== REQUIRED WORK ==
Would you retype exactly the lines below, starting with the one that has "top: 8px ->" and going on through the one that has "border-radius: none ->", with no pictures and nothing else?

== INFORMATION ==
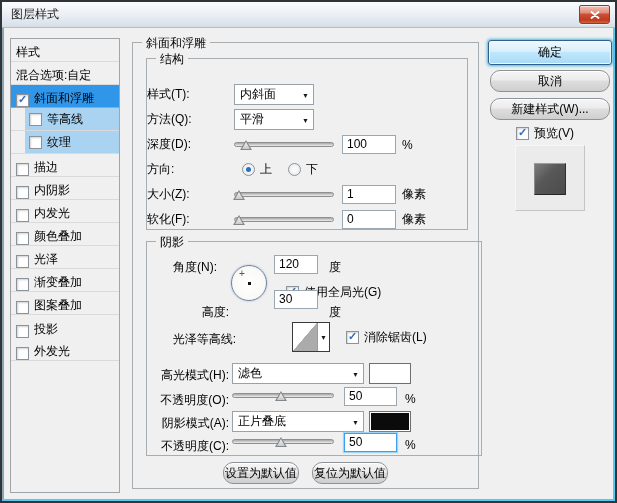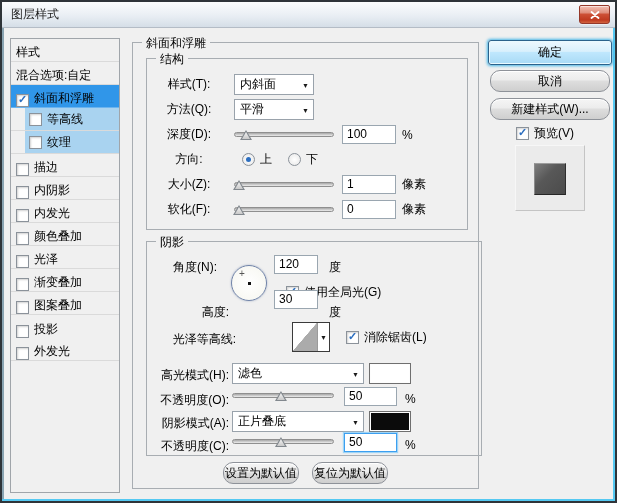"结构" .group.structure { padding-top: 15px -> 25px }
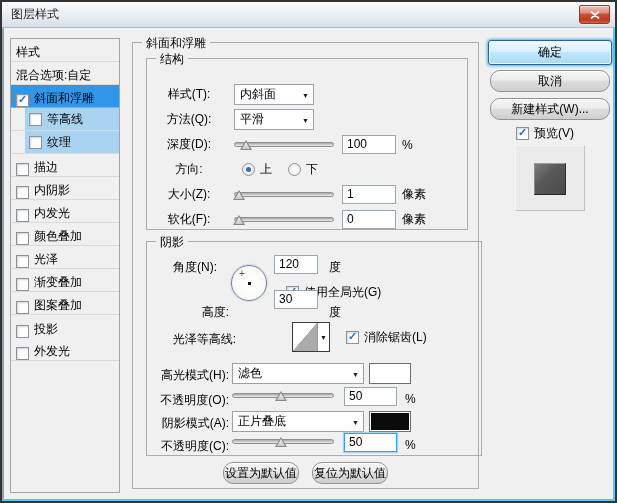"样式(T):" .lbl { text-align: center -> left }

...

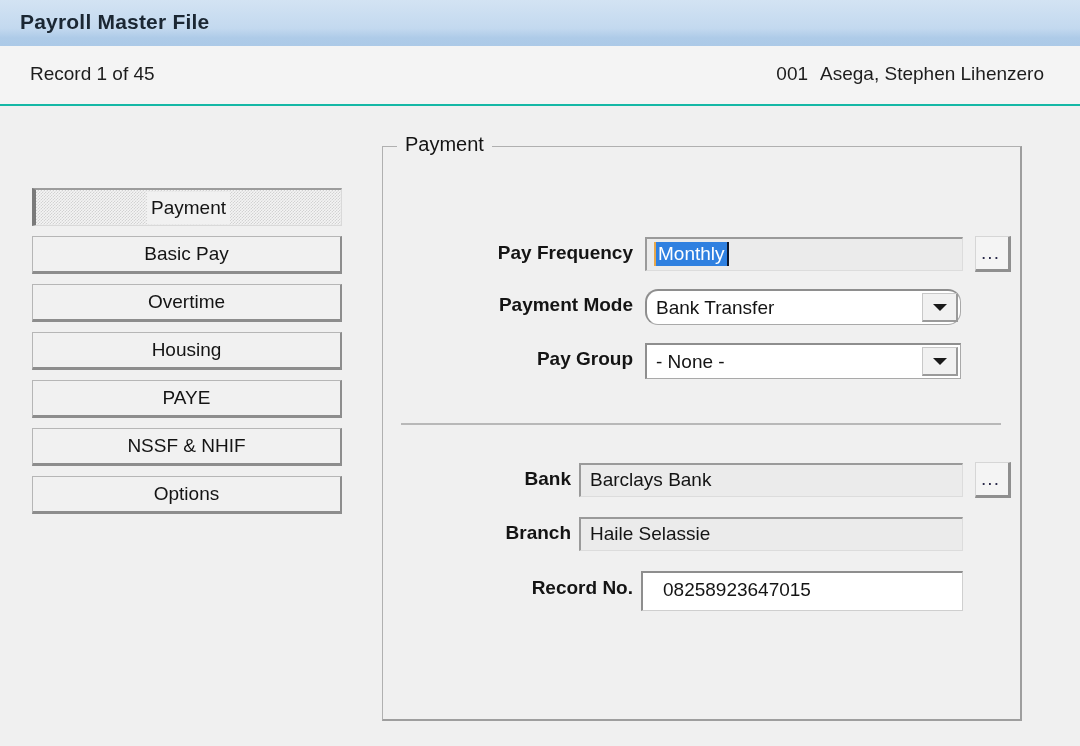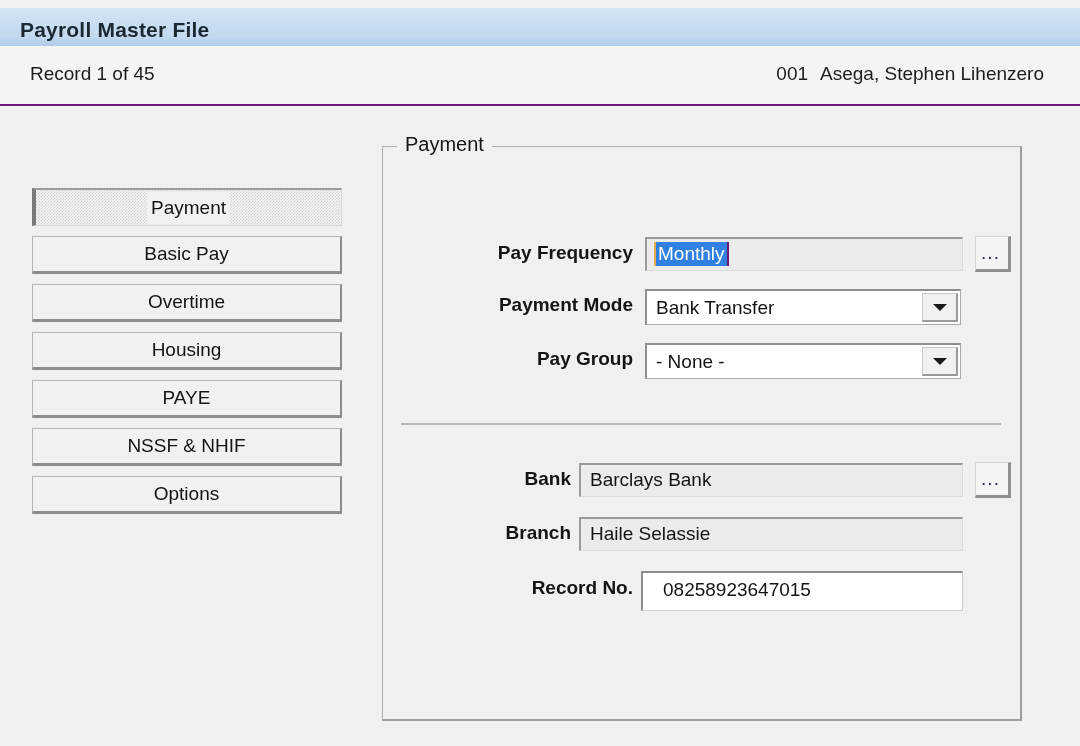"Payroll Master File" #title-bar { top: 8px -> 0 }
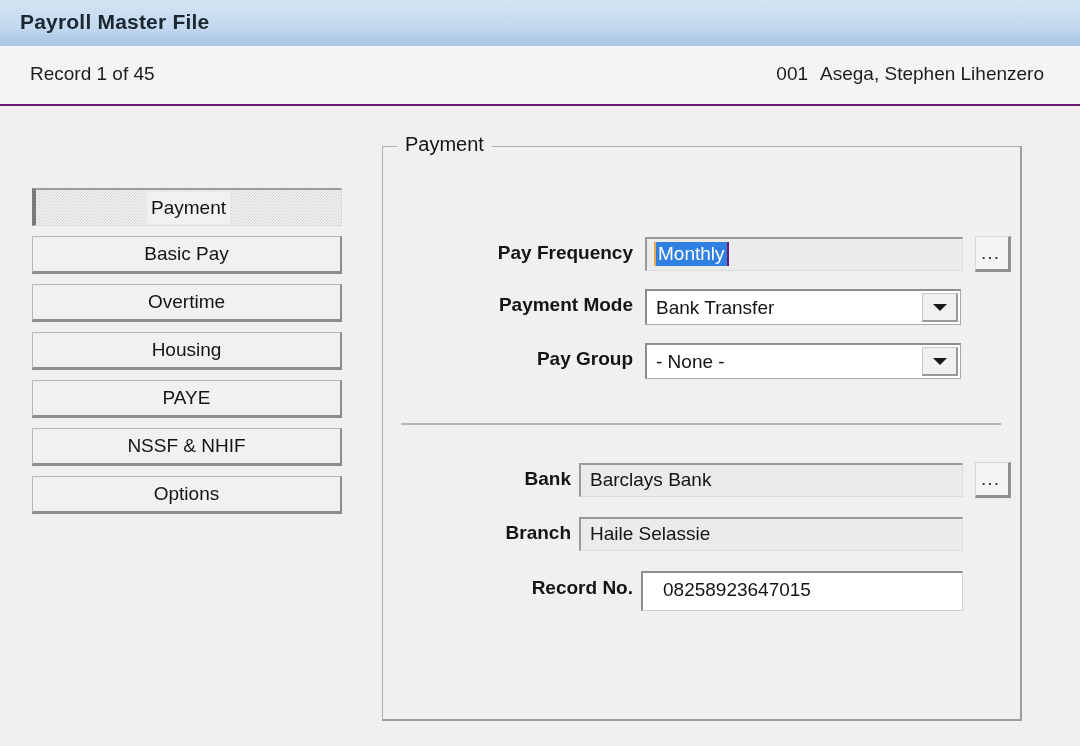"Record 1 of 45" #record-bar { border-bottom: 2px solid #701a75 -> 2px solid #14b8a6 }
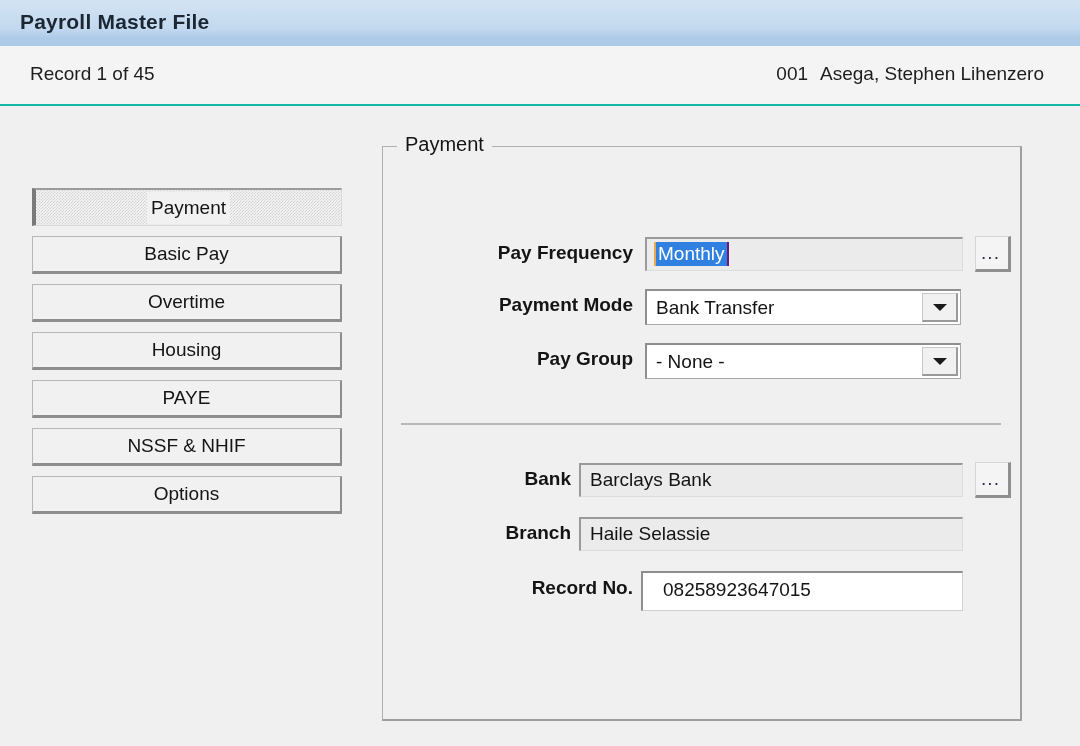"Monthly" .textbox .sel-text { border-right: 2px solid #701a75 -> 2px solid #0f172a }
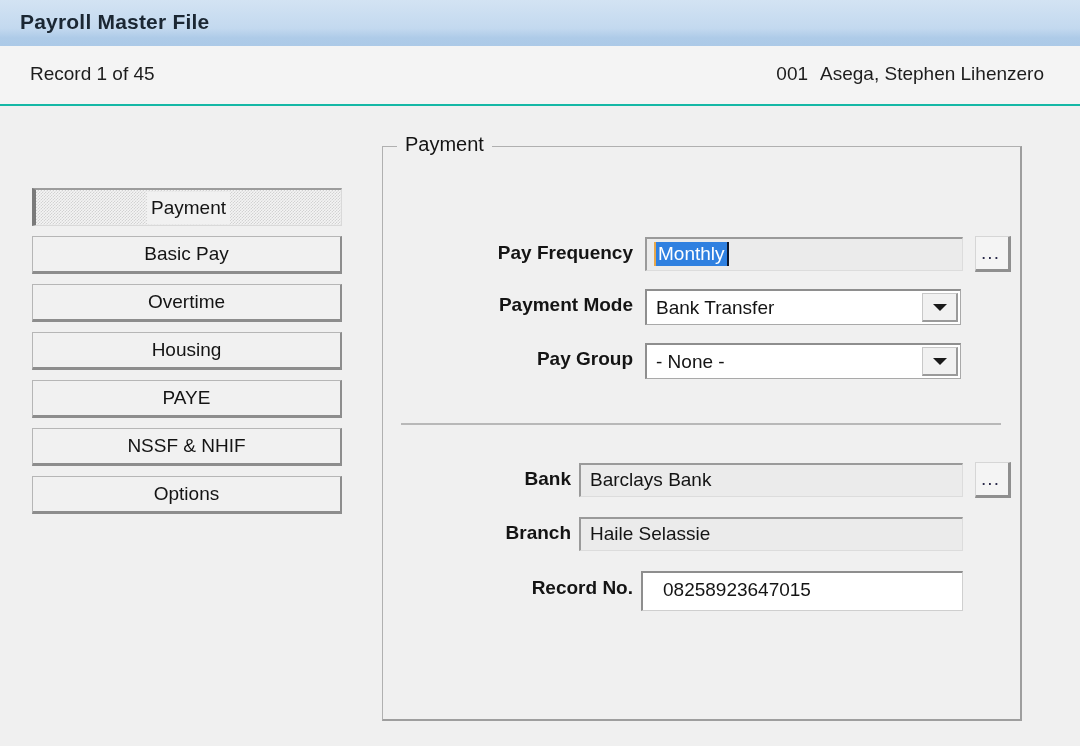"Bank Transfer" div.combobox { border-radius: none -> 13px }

== ANSWER AREA ==
"Payroll Master File" #title-bar { top: 8px -> 0 }
"Record 1 of 45" #record-bar { border-bottom: 2px solid #701a75 -> 2px solid #14b8a6 }
"Monthly" .textbox .sel-text { border-right: 2px solid #701a75 -> 2px solid #0f172a }
"Bank Transfer" div.combobox { border-radius: none -> 13px }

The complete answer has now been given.